▶ YOUR INSTRUCTIONS
Wherever a line in the data below holds "SATA", copy that line.

─── DATA

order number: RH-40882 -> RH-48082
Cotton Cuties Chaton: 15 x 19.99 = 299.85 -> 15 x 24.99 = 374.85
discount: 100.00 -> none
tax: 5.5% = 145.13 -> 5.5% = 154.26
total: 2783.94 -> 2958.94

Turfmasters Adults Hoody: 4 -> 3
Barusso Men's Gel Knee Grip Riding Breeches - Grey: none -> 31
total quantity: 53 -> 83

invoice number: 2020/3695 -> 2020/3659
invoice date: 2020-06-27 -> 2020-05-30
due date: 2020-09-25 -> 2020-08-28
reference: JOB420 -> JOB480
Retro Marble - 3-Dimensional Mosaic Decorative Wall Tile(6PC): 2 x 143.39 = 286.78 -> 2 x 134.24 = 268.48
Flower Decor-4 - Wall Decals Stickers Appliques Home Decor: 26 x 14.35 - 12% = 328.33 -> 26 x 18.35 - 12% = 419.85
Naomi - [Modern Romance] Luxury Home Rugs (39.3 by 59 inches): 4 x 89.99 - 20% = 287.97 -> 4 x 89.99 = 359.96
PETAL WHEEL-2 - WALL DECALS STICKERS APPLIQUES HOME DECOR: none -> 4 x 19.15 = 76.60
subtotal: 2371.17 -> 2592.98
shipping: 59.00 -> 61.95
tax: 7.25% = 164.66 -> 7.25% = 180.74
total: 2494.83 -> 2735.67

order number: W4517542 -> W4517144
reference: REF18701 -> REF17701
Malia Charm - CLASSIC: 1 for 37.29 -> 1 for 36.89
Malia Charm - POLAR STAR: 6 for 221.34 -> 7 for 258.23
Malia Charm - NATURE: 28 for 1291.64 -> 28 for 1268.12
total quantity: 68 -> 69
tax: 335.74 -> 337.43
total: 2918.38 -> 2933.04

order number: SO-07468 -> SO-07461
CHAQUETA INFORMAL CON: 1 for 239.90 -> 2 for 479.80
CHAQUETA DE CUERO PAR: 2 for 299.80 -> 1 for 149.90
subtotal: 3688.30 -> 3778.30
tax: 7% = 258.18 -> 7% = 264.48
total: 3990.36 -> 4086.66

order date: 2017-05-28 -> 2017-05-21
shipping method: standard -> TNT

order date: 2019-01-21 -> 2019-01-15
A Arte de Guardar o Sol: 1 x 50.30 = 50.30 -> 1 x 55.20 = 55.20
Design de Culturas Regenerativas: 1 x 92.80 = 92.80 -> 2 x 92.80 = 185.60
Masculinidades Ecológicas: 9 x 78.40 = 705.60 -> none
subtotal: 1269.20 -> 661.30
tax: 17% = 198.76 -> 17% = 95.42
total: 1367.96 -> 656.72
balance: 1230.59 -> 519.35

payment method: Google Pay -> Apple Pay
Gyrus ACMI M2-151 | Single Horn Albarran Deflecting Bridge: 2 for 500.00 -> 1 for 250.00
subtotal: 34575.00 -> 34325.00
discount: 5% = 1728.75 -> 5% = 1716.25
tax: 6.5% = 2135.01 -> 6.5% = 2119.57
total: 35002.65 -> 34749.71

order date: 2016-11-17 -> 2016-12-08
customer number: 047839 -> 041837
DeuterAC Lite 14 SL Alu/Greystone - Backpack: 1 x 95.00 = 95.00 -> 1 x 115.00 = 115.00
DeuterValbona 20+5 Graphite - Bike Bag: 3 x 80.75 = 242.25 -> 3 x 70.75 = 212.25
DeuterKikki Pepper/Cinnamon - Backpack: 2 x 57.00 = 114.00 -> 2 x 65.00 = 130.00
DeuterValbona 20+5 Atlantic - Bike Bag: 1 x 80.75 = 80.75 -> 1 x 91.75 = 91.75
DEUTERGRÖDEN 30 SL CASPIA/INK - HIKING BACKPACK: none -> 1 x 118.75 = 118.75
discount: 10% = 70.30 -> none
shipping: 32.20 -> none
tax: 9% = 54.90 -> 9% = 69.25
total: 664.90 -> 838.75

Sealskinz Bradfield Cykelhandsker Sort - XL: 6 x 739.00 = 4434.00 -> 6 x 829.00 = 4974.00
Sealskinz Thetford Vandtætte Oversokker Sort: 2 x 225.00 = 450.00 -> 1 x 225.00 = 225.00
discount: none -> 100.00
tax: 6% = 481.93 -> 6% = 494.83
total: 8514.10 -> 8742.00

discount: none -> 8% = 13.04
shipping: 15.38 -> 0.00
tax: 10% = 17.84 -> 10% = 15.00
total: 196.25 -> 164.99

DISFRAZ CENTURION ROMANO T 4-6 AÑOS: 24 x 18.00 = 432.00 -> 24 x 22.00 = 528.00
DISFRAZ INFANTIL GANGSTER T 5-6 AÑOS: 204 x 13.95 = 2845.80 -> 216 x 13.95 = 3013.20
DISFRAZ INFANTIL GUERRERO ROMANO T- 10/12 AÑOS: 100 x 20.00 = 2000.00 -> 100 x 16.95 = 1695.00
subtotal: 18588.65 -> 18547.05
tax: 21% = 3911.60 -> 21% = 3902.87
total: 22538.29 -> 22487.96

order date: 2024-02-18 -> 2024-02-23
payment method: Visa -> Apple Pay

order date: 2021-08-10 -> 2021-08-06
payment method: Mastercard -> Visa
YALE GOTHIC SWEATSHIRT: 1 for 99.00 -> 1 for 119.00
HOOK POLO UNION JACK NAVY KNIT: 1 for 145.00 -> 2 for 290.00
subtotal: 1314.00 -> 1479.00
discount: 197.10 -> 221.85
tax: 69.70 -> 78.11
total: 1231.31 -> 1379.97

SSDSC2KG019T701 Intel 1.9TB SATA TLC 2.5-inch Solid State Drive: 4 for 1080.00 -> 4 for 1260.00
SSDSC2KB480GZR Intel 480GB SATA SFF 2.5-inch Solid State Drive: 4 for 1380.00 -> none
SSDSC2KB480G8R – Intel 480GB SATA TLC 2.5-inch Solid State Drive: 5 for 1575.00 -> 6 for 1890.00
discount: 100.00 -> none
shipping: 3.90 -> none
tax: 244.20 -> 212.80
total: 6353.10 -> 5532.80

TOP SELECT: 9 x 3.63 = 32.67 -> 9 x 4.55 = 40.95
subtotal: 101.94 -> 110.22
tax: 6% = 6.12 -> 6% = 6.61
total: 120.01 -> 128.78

──────

▶ ANSWER SECTION
SSDSC2KG019T701 Intel 1.9TB SATA TLC 2.5-inch Solid State Drive: 4 for 1080.00 -> 4 for 1260.00
SSDSC2KB480GZR Intel 480GB SATA SFF 2.5-inch Solid State Drive: 4 for 1380.00 -> none
SSDSC2KB480G8R – Intel 480GB SATA TLC 2.5-inch Solid State Drive: 5 for 1575.00 -> 6 for 1890.00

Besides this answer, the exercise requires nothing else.